On Tuesday, I wrote about how the Board foreshadowed that it was going to dump its quickie-union-election rules. It was kinda like that time Stone Cold returned to help the WWE defeat the WCW/ECW alliance.
As I wrote on Thursday, the Board laid waste to all sorts of once unlawful employee handbook rules and procedures.
Also on Thursday, the Board announced that it had blown up its joint-employer-liability rules:
In all future and pending cases, two or more entities will be deemed joint employers under the National Labor Relations Act (NLRA) if there is proof that one entity has exercised control over essential employment terms of another entity’s employees (rather than merely having reserved the right to exercise control) and has done so directly and immediately(rather than indirectly) in a manner that is not limited and routine. Accordingly, under the pre–Browning Ferris standard restored today, proof of indirect control, contractually-reserved control that has never been exercised, or control that is limited and routine will not be sufficient to establish a joint-employer relationship.
Then, on Friday, the Board announced that it re-wrote the book on the duty that an employer has to bargain with a union:
Consistent with other Board cases dating back to 1964, the Board held that actions do not constitute a change if they are similar in kind and degree with an established past practice consisting of comparable unilateral actions. The Board also held this principle applies regardless of whether (i) a collective bargaining agreement (CBA) was in effect when the past practice was created, and (ii) no CBA existed when the disputed actions were taken.
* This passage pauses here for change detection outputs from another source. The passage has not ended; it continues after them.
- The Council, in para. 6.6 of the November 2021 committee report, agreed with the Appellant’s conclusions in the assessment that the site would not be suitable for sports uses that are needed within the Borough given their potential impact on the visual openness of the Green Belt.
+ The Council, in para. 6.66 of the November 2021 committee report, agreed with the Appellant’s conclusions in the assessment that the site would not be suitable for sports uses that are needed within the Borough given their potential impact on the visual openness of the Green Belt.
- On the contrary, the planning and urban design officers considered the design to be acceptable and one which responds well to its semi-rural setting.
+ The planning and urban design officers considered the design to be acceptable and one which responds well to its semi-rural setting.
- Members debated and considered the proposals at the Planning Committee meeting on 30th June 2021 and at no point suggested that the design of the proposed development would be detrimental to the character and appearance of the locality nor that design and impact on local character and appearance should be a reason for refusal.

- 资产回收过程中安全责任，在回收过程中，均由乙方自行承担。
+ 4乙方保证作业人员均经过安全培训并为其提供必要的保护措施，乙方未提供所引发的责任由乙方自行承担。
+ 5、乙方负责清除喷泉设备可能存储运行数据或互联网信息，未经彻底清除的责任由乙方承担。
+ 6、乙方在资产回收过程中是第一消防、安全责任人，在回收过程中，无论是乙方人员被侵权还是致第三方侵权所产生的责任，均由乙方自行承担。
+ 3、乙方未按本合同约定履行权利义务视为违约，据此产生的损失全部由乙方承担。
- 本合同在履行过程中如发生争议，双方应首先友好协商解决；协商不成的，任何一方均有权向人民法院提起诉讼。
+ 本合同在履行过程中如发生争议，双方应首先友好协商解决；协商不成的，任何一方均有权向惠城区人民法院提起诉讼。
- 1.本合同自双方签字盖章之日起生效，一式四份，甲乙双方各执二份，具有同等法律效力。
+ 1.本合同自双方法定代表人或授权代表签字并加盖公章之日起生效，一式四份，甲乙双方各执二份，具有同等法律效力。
Finally, the Board ruled such actions consistent with an established practice do not constitute a change requiring bargaining merely because they may involve some degree of discretion.
Also on Friday, which was Chair Miscimarra’s last day of work, the Board announced that it would restore prior precedent governing how the Board determines an appropriate collective-bargaining unit.
Happy trails, Philip Miscimarra.
You left employers like…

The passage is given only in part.